[SUPPLIED RECORDS Boundary: Start]

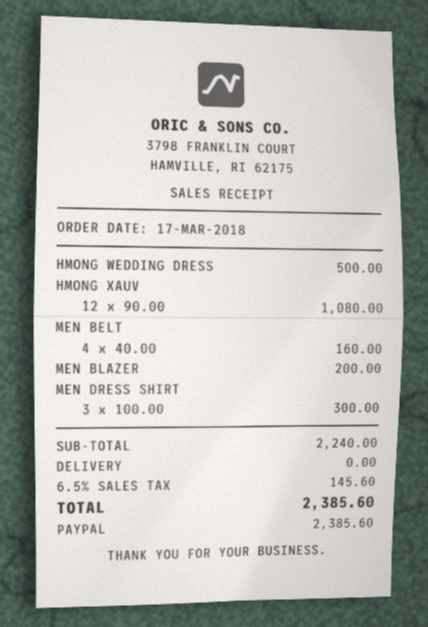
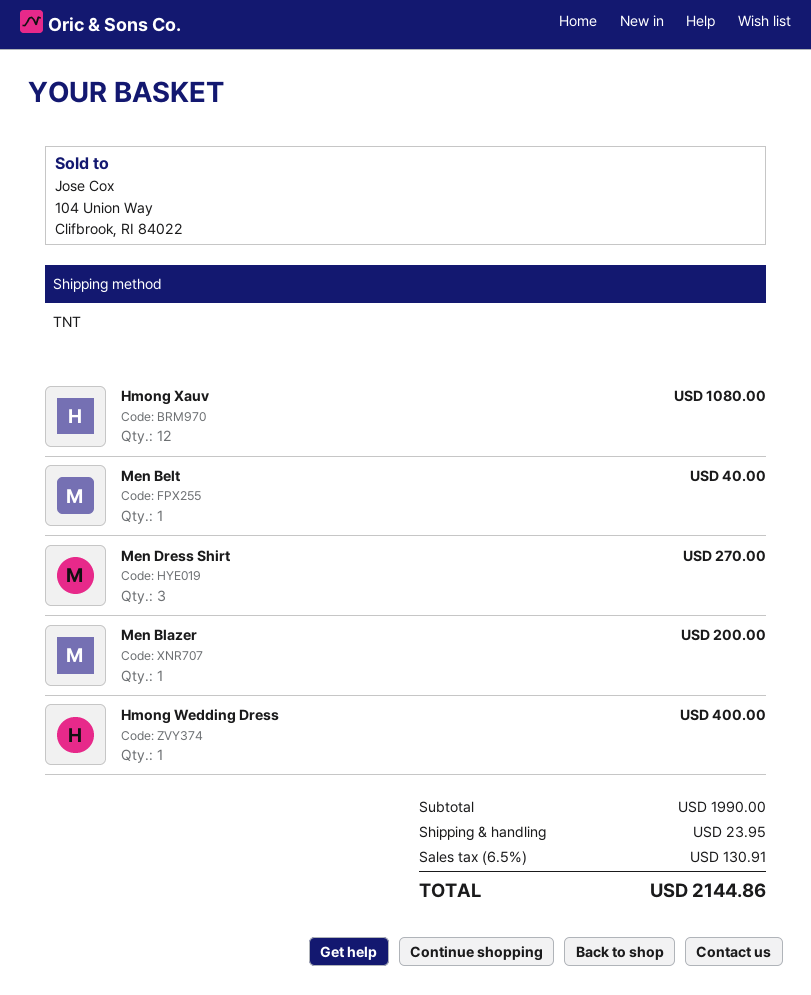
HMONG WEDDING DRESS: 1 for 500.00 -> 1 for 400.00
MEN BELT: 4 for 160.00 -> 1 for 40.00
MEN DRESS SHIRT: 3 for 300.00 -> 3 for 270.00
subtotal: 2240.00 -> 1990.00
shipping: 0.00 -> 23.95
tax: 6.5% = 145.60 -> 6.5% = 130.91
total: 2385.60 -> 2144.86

[SUPPLIED RECORDS Boundary: End]

◆ **TASK STATEMENT**: Starting at the line that contains "shipping: 0.00 -> 23.95", restate word for word every line through the last one in the records above. Return nothing else.

◆ **YOUR SOLUTION**:
shipping: 0.00 -> 23.95
tax: 6.5% = 145.60 -> 6.5% = 130.91
total: 2385.60 -> 2144.86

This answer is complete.